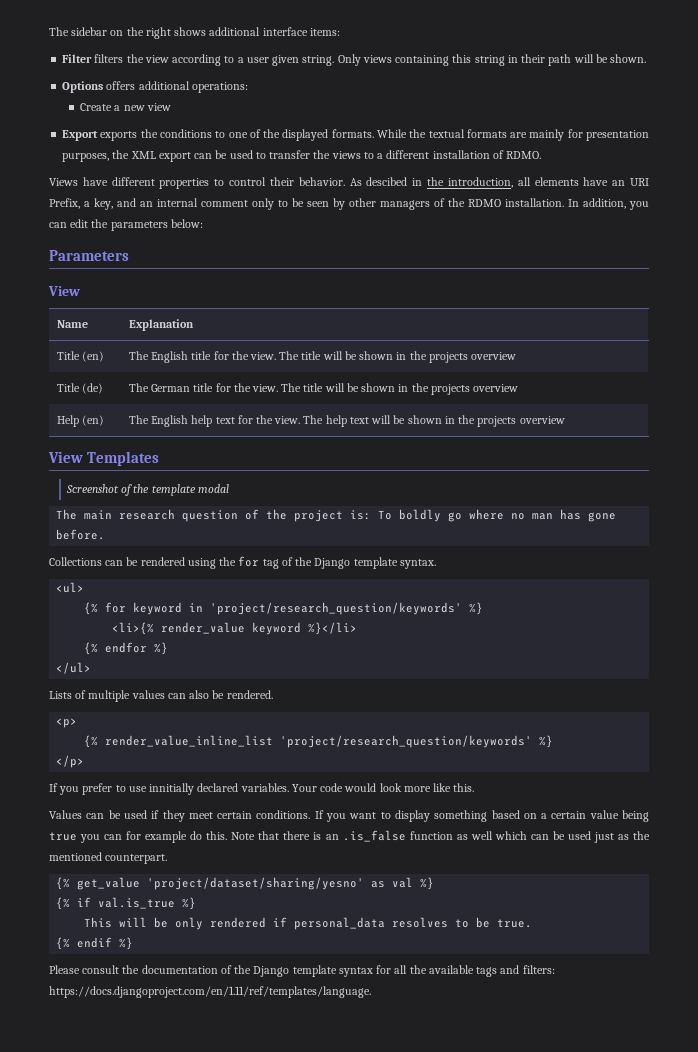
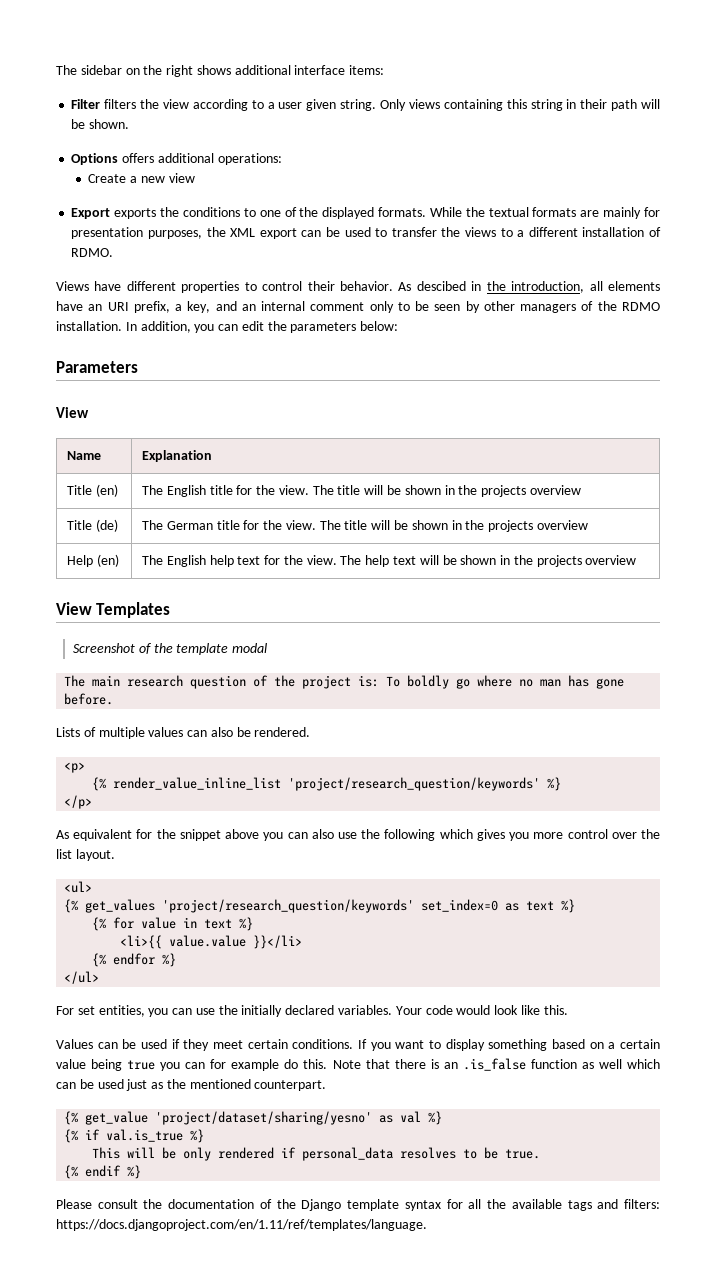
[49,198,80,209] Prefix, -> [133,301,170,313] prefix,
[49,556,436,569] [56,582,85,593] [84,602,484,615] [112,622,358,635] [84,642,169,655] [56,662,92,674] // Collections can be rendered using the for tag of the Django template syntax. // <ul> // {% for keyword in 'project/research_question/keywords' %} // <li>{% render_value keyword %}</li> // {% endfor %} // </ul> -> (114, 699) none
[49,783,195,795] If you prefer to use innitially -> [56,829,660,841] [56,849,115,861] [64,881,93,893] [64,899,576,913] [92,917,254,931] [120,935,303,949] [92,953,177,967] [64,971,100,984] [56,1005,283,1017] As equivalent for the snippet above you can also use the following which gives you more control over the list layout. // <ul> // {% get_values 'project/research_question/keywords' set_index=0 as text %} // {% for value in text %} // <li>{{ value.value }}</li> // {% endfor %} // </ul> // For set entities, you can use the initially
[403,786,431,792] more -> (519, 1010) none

——

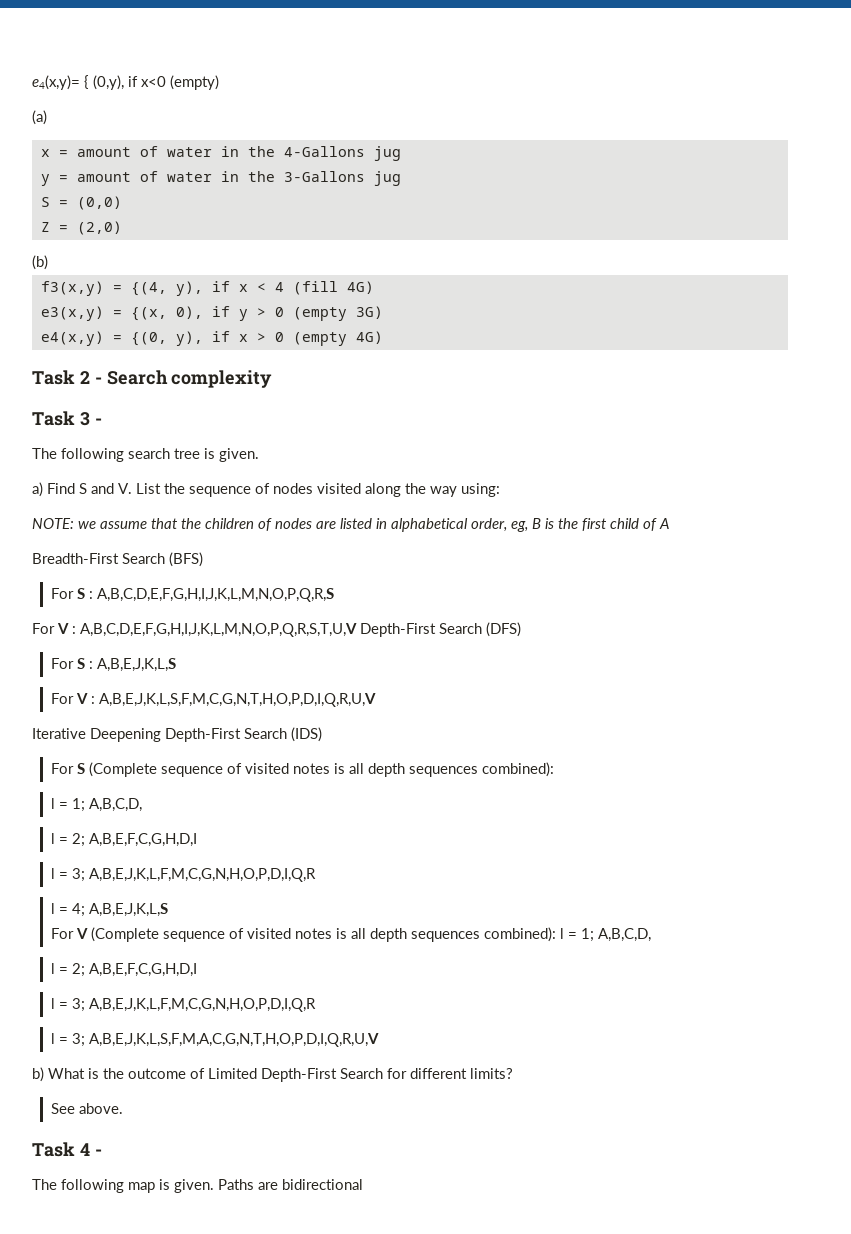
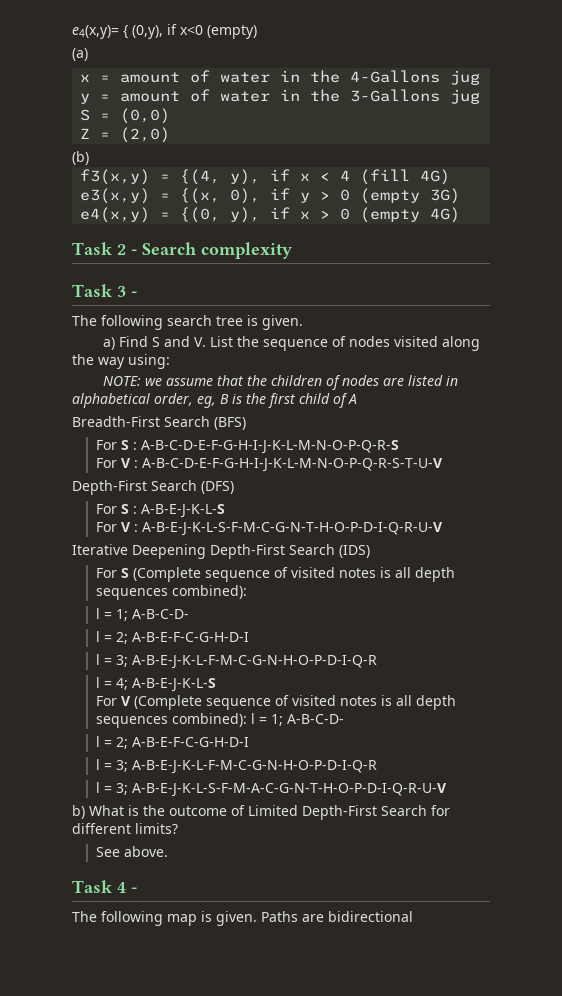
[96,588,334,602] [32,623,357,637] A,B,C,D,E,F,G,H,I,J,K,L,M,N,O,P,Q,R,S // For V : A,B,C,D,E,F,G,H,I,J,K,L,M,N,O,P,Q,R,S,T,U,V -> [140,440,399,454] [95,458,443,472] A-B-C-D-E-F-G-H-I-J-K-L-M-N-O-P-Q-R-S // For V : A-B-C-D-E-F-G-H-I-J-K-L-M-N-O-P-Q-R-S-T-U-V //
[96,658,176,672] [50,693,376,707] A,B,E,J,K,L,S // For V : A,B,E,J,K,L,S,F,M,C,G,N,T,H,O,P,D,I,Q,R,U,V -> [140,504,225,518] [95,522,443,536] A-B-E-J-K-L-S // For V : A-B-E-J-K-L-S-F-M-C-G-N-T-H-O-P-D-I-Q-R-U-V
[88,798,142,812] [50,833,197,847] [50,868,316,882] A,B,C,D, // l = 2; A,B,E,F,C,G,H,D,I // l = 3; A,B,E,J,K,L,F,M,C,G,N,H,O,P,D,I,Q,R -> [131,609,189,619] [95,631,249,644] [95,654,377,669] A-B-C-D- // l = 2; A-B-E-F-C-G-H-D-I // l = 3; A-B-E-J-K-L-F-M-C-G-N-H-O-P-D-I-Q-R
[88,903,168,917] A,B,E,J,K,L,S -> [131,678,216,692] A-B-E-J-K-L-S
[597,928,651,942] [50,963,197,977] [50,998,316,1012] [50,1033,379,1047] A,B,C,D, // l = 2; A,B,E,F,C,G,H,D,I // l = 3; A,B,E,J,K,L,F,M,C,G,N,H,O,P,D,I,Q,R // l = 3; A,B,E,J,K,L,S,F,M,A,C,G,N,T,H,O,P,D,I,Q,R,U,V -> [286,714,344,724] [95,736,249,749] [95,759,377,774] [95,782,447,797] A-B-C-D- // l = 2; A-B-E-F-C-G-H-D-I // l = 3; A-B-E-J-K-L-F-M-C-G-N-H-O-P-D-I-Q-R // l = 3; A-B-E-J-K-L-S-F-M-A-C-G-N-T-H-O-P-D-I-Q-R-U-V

——

* [Your goal]:
The expected result is every line from the material above that includes "none".

* [Finished exercise]:
[49,556,436,569] [56,582,85,593] [84,602,484,615] [112,622,358,635] [84,642,169,655] [56,662,92,674] // Collections can be rendered using the for tag of the Django template syntax. // <ul> // {% for keyword in 'project/research_question/keywords' %} // <li>{% render_value keyword %}</li> // {% endfor %} // </ul> -> (114, 699) none
[403,786,431,792] more -> (519, 1010) none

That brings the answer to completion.